Wow, it's been a long week. Emotional. Miserable and utterly wonderful all at the same time. How? Well, first of all, I am not a car/traveling type person. I get motion sickness really easy. And I didn't know it, but most of the trip that my parent's had planned was driving. Kind of a nightmare with having to sit in the back with two little kids.

However, the down time that we had outside of the car and around our campsite was absolutely wonderful. I took my D6 on a bike ride and we found a little stream and played down by it just the two of us. We went on a little adventure. I did the same at a different campsite with my S4 and we went around a little town just exploring. My one-on-one time with my kids is probably the most amazing thing about being a parent. These are the times that I feel rewarded for all of the hard work that has to be put in when being a mother. There really is nothing like it. I had a lot of those moments on this trip.

Last Thursday night I had a thought to see how my D1 was doing and texted my H to ask. I also asked who was watching her. (mother's intuition, I tell you...) He said she's been a little sick and that OW was watching her. My heart sank. This is my baby. So much of this situation is moving so fast for me it is really hard to cope with the fact that this is my life now. OW was staying at H's parent's house watching my D1 because H's parents were out of town. Apparently all of H's family was out of town so he had no one else to ask. That is so not true. There are plenty of friends that would have been willing to help. H works until 1:00 in the morning and so OW slept over, I'm sure.

I asked him, so she's sleeping over? He said, depends. I said, I'm really not ok with this. He said, I didn't have another choice. Everyone is gone. I then asked him if the roles were reversed how would he feel about this situation? He said I guess it would depend on who the person is. It's not like she's some stranger. I asked him if he would be confused if he were me? Which he then went on to say that he told me before that he cares a lot for OW and he's tried to separate himself from her but he can't.

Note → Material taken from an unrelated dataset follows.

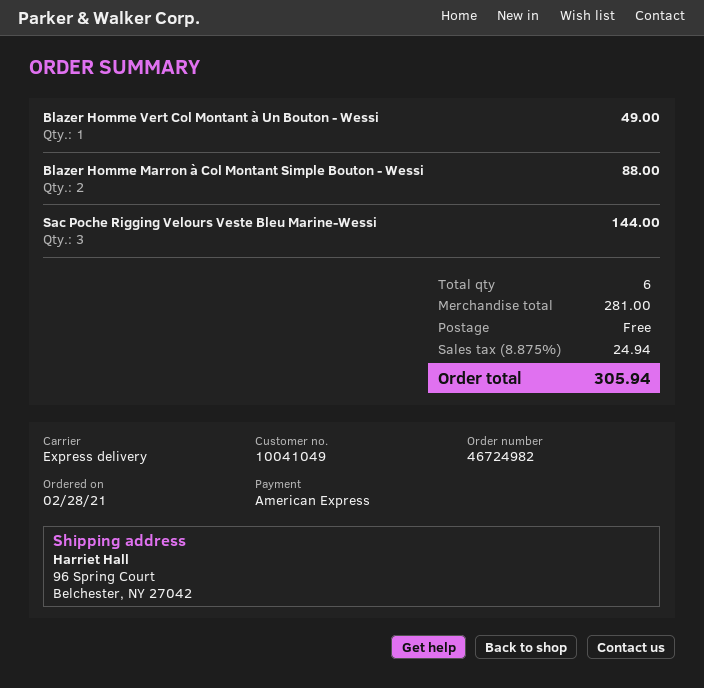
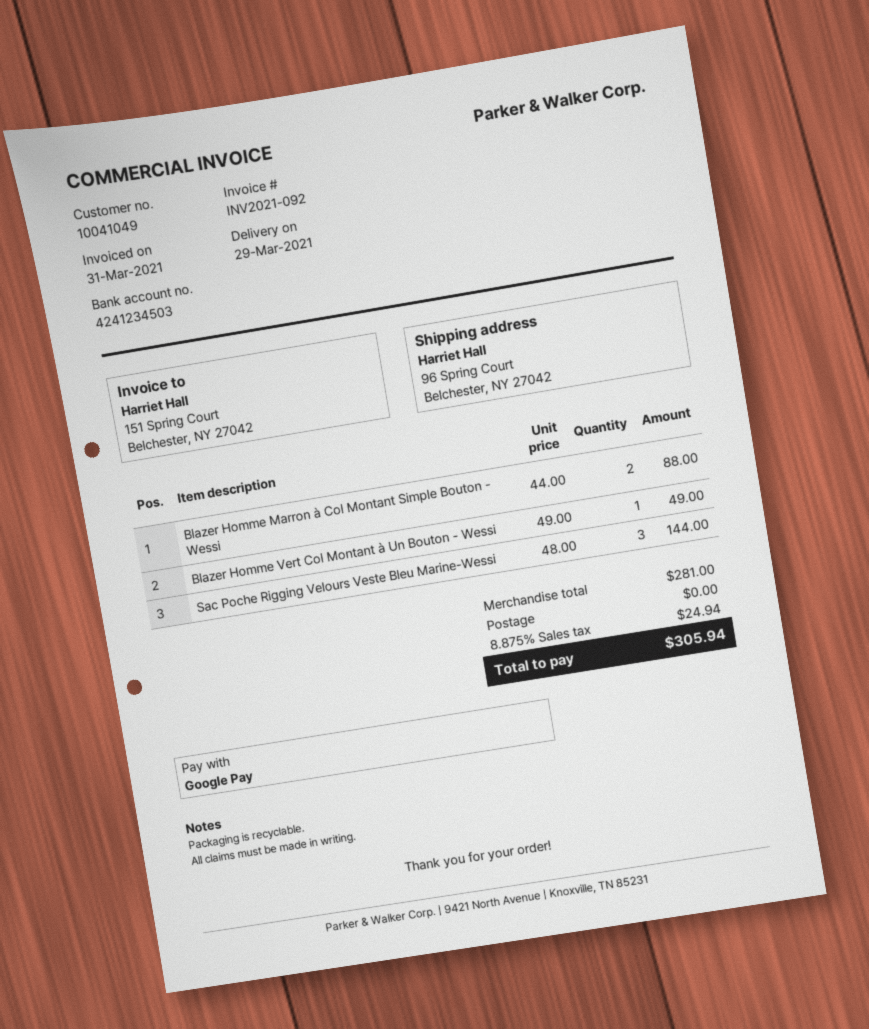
payment method: American Express -> Google Pay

I said, so what does that mean? He responded, I've been thinking a lot about our R and I honestly feel that we won't work. I also feel like I am dragging you along on this awful nightmare because I don't want to hurt you anymore. And because of that I haven't followed through with getting a D. I also know that I need to follow my heart and what I believe to be the right decision. I have a great R with OW and I can't walk away from it. As horrible and awful as this whole thing is that is how I feel.

I didn't respond for 15 min. I really didn't know what to say. He then said, you there? I said, yes. He said, I am sorry, jks. What are you thinking?

It took me a long time to think of the best thing to say here. So many things running through my head. I wanted to say so much but I knew there was no use in trying to argue my point or make him see my way. That has somewhat not worked for me in the past. So I responded 20 min later with, I'm just really sorry that I hurt you so much. I can't take it back now but would have loved to have been able to work through it with you.

He then said, there are a lot of things that I am sorry about and that will probably stay with me my entire life. I have done a lot of figuring out who I am. I can honestly say that I have changed. I'm not saying I've changed in a bad way or that I think I'm a bad person but I am different than I was 10 years ago.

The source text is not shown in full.